■ Web interface edit records ■

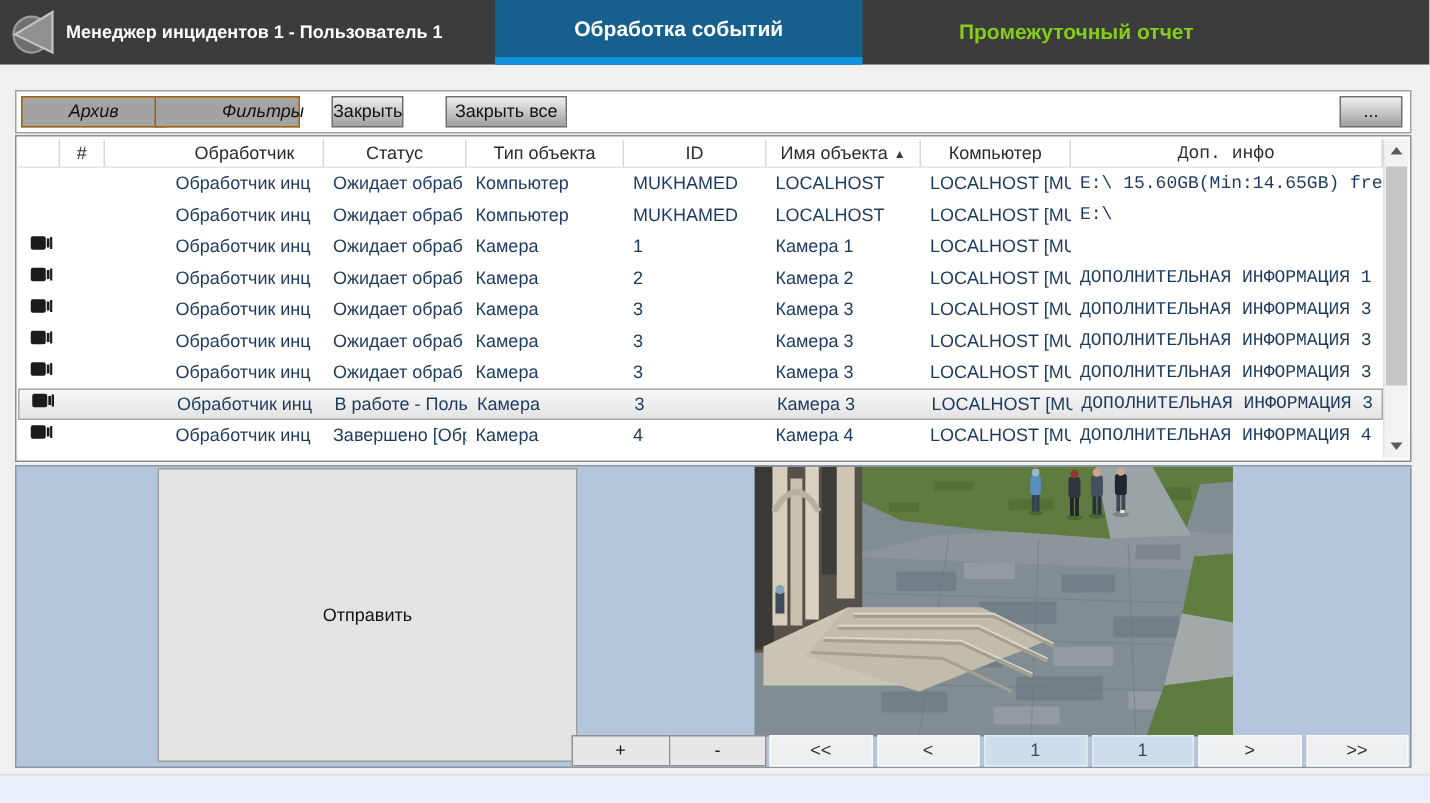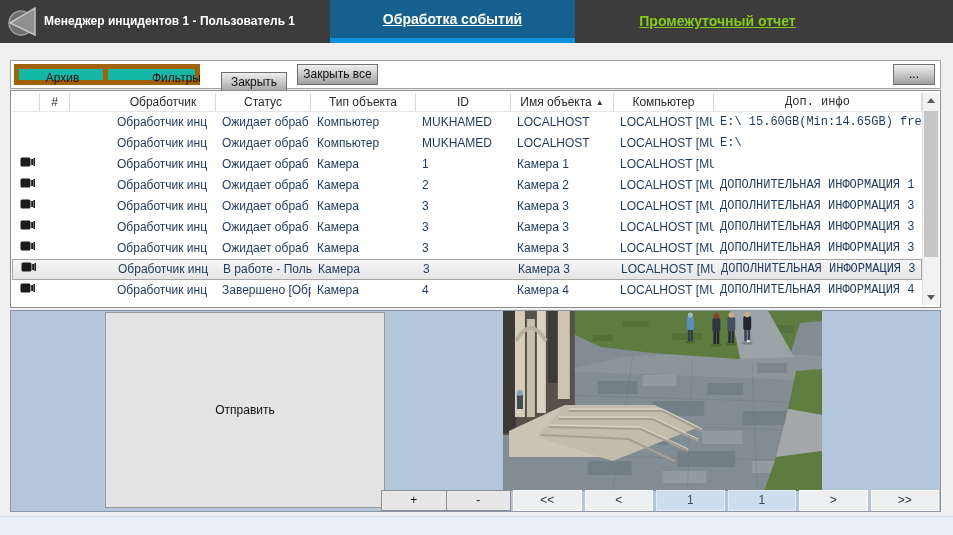--- a/index.html
+++ b/index.html
@@ -10,7 +10,7 @@
   .titlebar{position:absolute;left:0;top:0;width:953px;height:43px;background:#3c3c3c;}
   .logo{position:absolute;left:8px;top:4px;width:30px;height:34px;}
   .app-title{position:absolute;left:44px;top:0;height:43px;line-height:43px;color:#ffffff;font-size:12px;font-weight:600;}
-  .tab{position:absolute;top:0;height:43px;text-align:center;font-size:14px;font-weight:700;cursor:default;text-decoration:underline;}
+  .tab{position:absolute;top:0;height:43px;text-align:center;font-size:14px;font-weight:700;cursor:default;}
   .tab-active{left:330px;width:245px;background:#15608c;color:#ffffff;line-height:39px;}
   .tab-active .underline{position:absolute;left:0;bottom:0;width:100%;height:5px;background:#1090dd;}
   .tab-inactive{left:575px;width:285px;color:#84cc16;line-height:43px;}

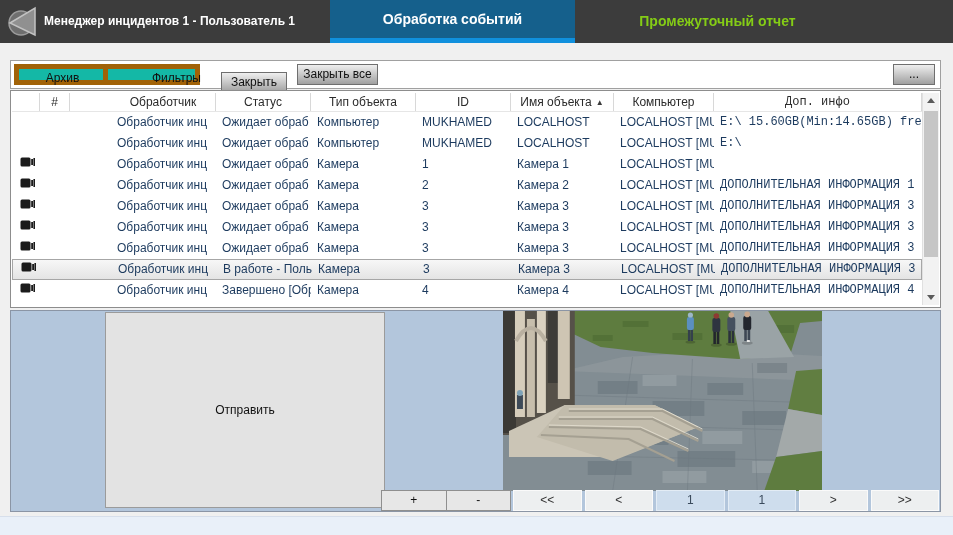--- a/index.html
+++ b/index.html
@@ -18,7 +18,7 @@
   
   .toolbar{position:absolute;left:10px;top:60px;width:929px;height:27px;background:#ffffff;border:1px solid #a0a0a0;}
   .tbtn{position:absolute;top:3px;height:21px;font-size:12px;color:#111;text-align:center;line-height:19px;box-sizing:border-box;cursor:pointer;padding:0;font-family:inherit;}
-  .btn-flat{background:#14b8a6;border:5px solid #a16207;}
+  .btn-flat{background:#a3a3a3;border:1px solid #a16207;font-style:italic;}
   .btn-grad{background:linear-gradient(#efefef, #a0a0a0);border:1px solid #6f6f6f;}
   .b-archive{left:3px;width:97px;}
   .b-filters{left:92px;width:97px;padding-left:44px;}

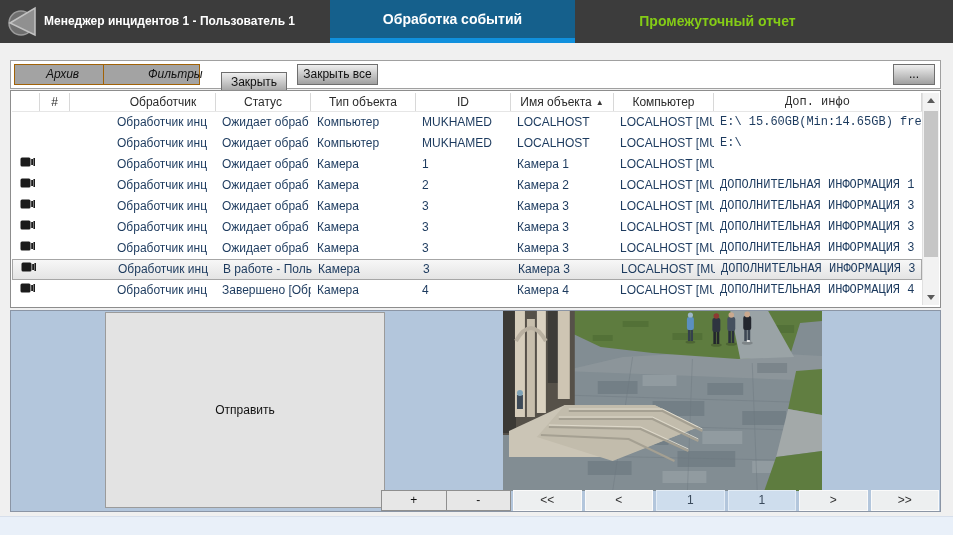--- a/index.html
+++ b/index.html
@@ -22,7 +22,7 @@
   .btn-grad{background:linear-gradient(#efefef, #a0a0a0);border:1px solid #6f6f6f;}
   .b-archive{left:3px;width:97px;}
   .b-filters{left:92px;width:97px;padding-left:44px;}
-  .b-close{left:210px;width:66px;margin-top:8px;}
+  .b-close{left:210px;width:48px;}
   .b-closeall{left:286px;width:81px;}
   .b-more{right:5px;width:42px;}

■ ACTIVITY ■
Whenever a line above includes the string "font", copy it.

■ EXERCISE ANSWER ■
   .app-title{position:absolute;left:44px;top:0;height:43px;line-height:43px;color:#ffffff;font-size:12px;font-weight:600;}
-  .tab{position:absolute;top:0;height:43px;text-align:center;font-size:14px;font-weight:700;cursor:default;text-decoration:underline;}
+  .tab{position:absolute;top:0;height:43px;text-align:center;font-size:14px;font-weight:700;cursor:default;}
   .tbtn{position:absolute;top:3px;height:21px;font-size:12px;color:#111;text-align:center;line-height:19px;box-sizing:border-box;cursor:pointer;padding:0;font-family:inherit;}
+  .btn-flat{background:#a3a3a3;border:1px solid #a16207;font-style:italic;}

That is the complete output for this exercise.